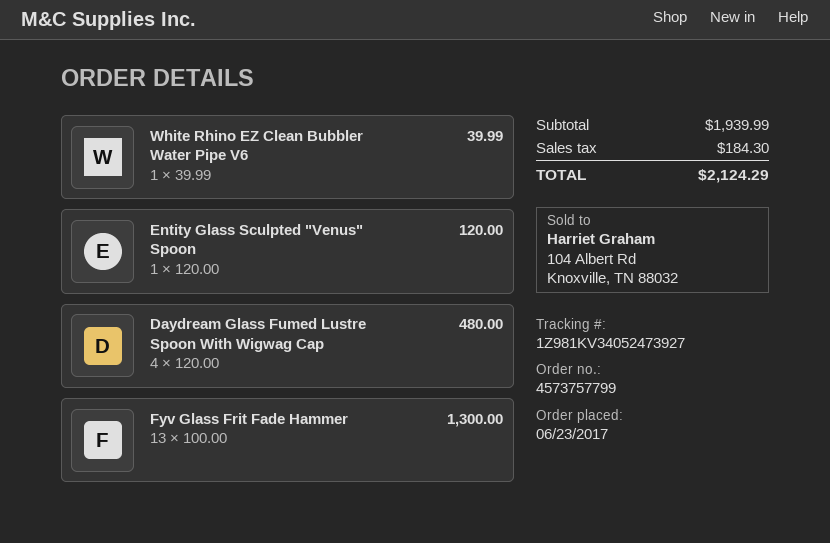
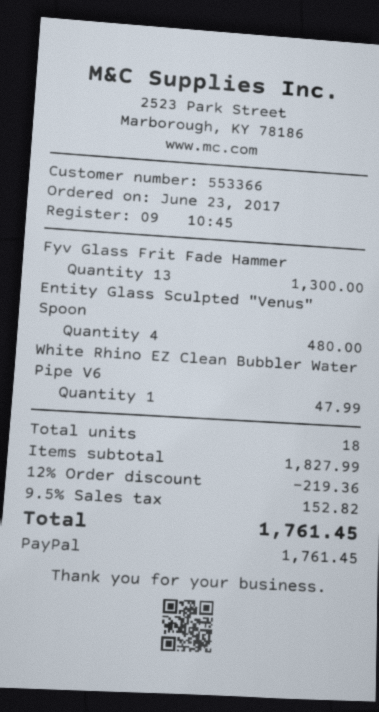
White Rhino EZ Clean Bubbler Water Pipe V6: 1 for 39.99 -> 1 for 47.99
Entity Glass Sculpted "Venus" Spoon: 1 for 120.00 -> 4 for 480.00
Daydream Glass Fumed Lustre Spoon With Wigwag Cap: 4 for 480.00 -> none
subtotal: 1939.99 -> 1827.99
discount: none -> 12% = 219.36
tax: 184.30 -> 152.82
total: 2124.29 -> 1761.45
○ ○ ○
== EXERCISE ==
Quote the line that contains "subtotal: 1939.99 -> 1827.99" and each line after it through the end of the data, exactly, leaving out everything else.

== RESULT OF THIS EXERCISE ==
subtotal: 1939.99 -> 1827.99
discount: none -> 12% = 219.36
tax: 184.30 -> 152.82
total: 2124.29 -> 1761.45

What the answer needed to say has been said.